RECORDS FOR THIS EXERCISE START

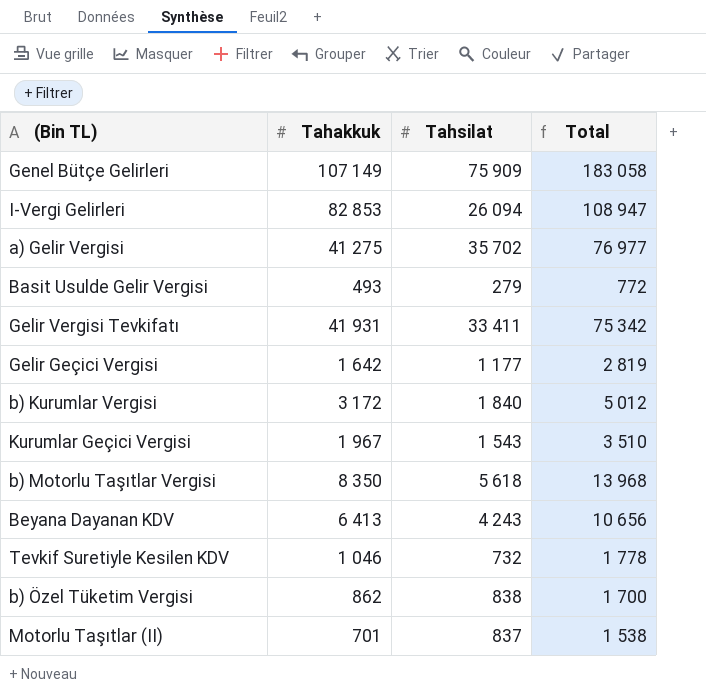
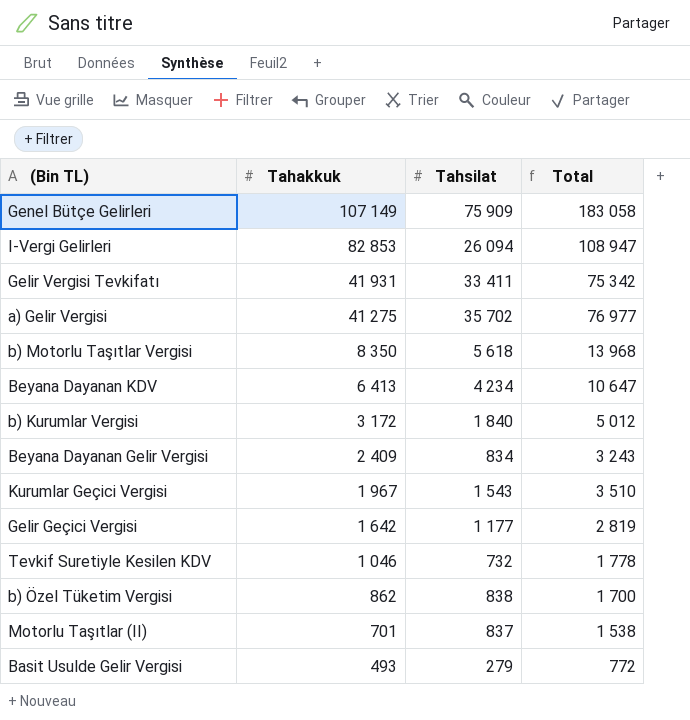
row order: none -> Tahakkuk descending
Beyana Dayanan KDV | Tahsilat: 4 243 -> 4 234
Beyana Dayanan KDV | Total: 10 656 -> 10 647
row Beyana Dayanan Gelir Vergisi: none -> 2 409 | 834 | 3 243

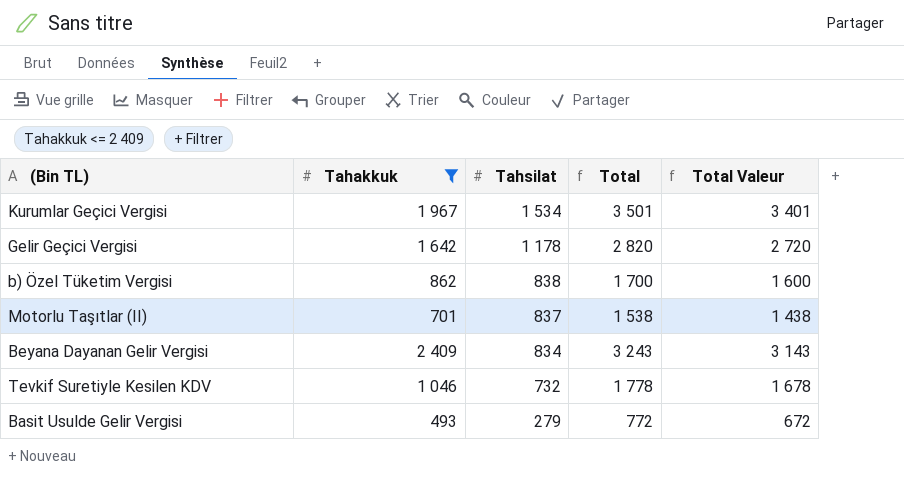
filter: none -> Tahakkuk <= 2 409
row order: Tahakkuk descending -> Tahsilat descending
column Total Valeur | formula: none -> [Total] - 100
Kurumlar Geçici Vergisi | Tahsilat: 1 543 -> 1 534
Kurumlar Geçici Vergisi | Total: 3 510 -> 3 501
Gelir Geçici Vergisi | Tahsilat: 1 177 -> 1 178
Gelir Geçici Vergisi | Total: 2 819 -> 2 820

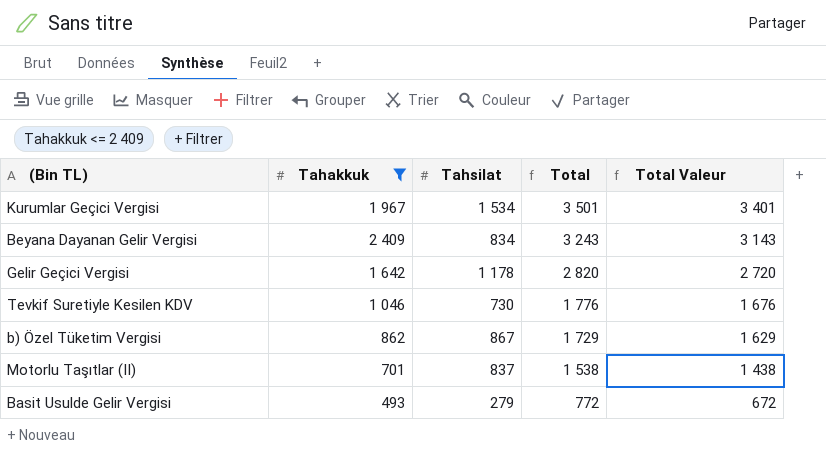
row order: Tahsilat descending -> Total descending
Tevkif Suretiyle Kesilen KDV | Tahsilat: 732 -> 730
Tevkif Suretiyle Kesilen KDV | Total: 1 778 -> 1 776
Tevkif Suretiyle Kesilen KDV | Total Valeur: 1 678 -> 1 676
b) Özel Tüketim Vergisi | Tahsilat: 838 -> 867
b) Özel Tüketim Vergisi | Total: 1 700 -> 1 729
b) Özel Tüketim Vergisi | Total Valeur: 1 600 -> 1 629

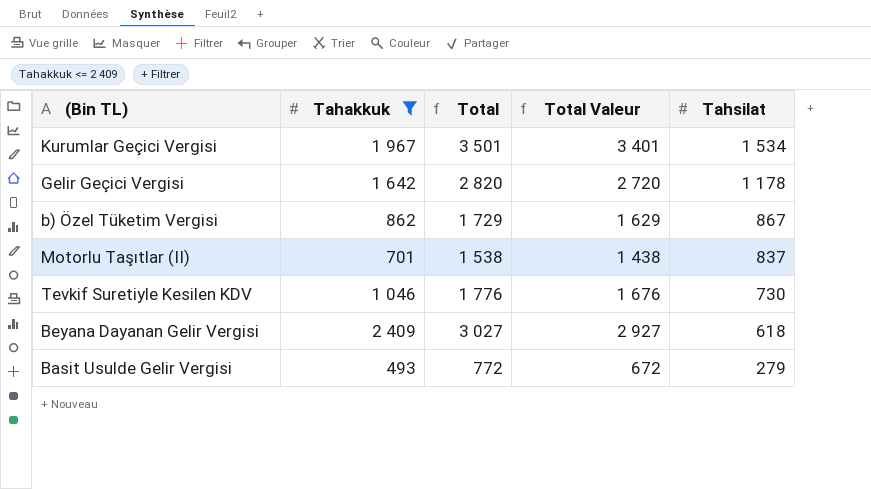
row order: Total descending -> Tahsilat descending
column Tahsilat | position: 3 -> 5
Beyana Dayanan Gelir Vergisi | Total: 3 243 -> 3 027
Beyana Dayanan Gelir Vergisi | Total Valeur: 3 143 -> 2 927
Beyana Dayanan Gelir Vergisi | Tahsilat: 834 -> 618

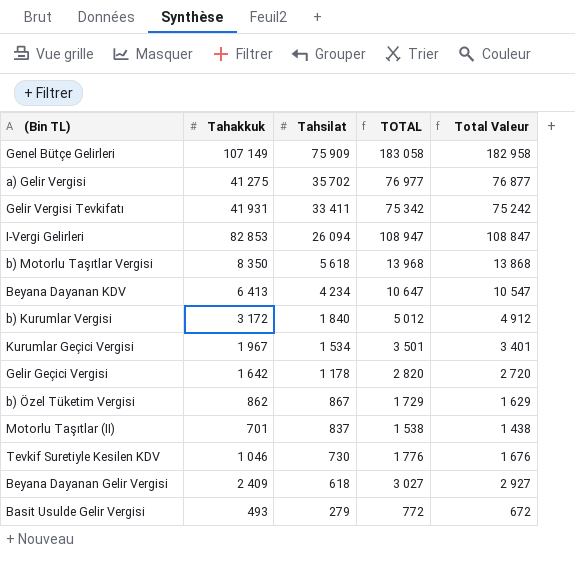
filter: Tahakkuk <= 2 409 -> none
column Tahsilat | position: 5 -> 3
column name: Total -> TOTAL

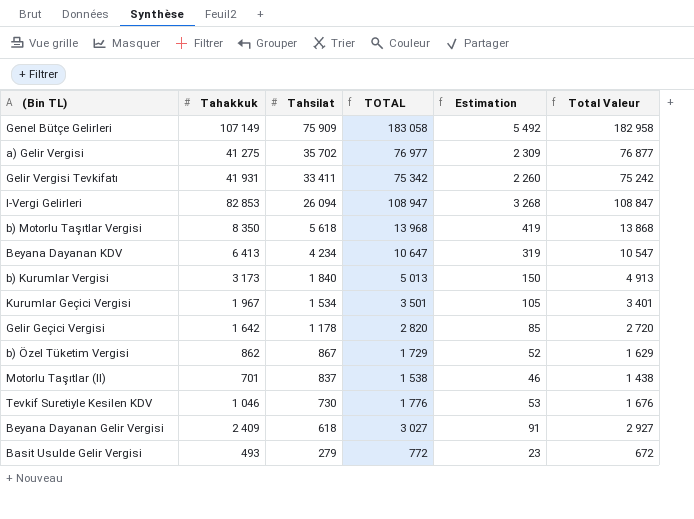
column Estimation | formula: none -> [TOTAL] * 0,03
b) Kurumlar Vergisi | Tahakkuk: 3 172 -> 3 173
b) Kurumlar Vergisi | TOTAL: 5 012 -> 5 013
b) Kurumlar Vergisi | Total Valeur: 4 912 -> 4 913

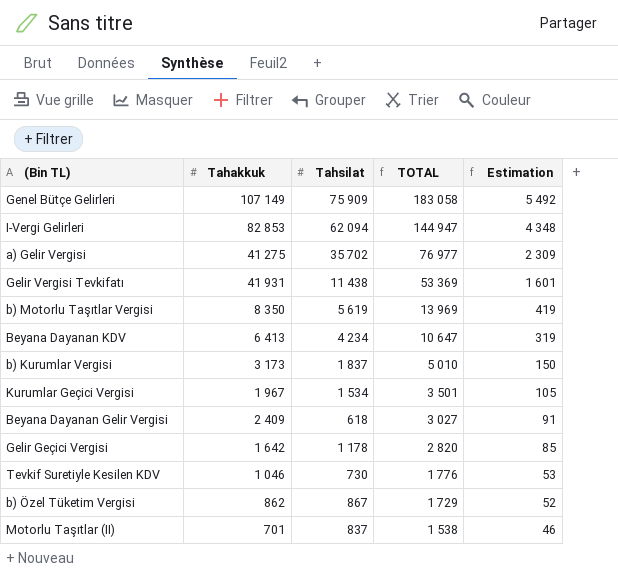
row order: Tahsilat descending -> TOTAL descending
column Total Valeur | formula: [TOTAL] - 100 -> none
row Basit Usulde Gelir Vergisi: 493 | 279 | 772 | 23 | 672 -> none
I-Vergi Gelirleri | Tahsilat: 26 094 -> 62 094
I-Vergi Gelirleri | TOTAL: 108 947 -> 144 947
I-Vergi Gelirleri | Estimation: 3 268 -> 4 348
Gelir Vergisi Tevkifatı | Tahsilat: 33 411 -> 11 438
Gelir Vergisi Tevkifatı | TOTAL: 75 342 -> 53 369
Gelir Vergisi Tevkifatı | Estimation: 2 260 -> 1 601
b) Motorlu Taşıtlar Vergisi | Tahsilat: 5 618 -> 5 619
b) Motorlu Taşıtlar Vergisi | TOTAL: 13 968 -> 13 969
b) Kurumlar Vergisi | Tahsilat: 1 840 -> 1 837
b) Kurumlar Vergisi | TOTAL: 5 013 -> 5 010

RECORDS FOR THIS EXERCISE END

* ABOUT THIS TASK
Nothing should appear in the answer except the lines from the one containing "b) Motorlu Taşıtlar Vergisi | TOTAL: 13" to the end of the data above, reproduced exactly.

* SOLUTION TO THE PROBLEM
b) Motorlu Taşıtlar Vergisi | TOTAL: 13 968 -> 13 969
b) Kurumlar Vergisi | Tahsilat: 1 840 -> 1 837
b) Kurumlar Vergisi | TOTAL: 5 013 -> 5 010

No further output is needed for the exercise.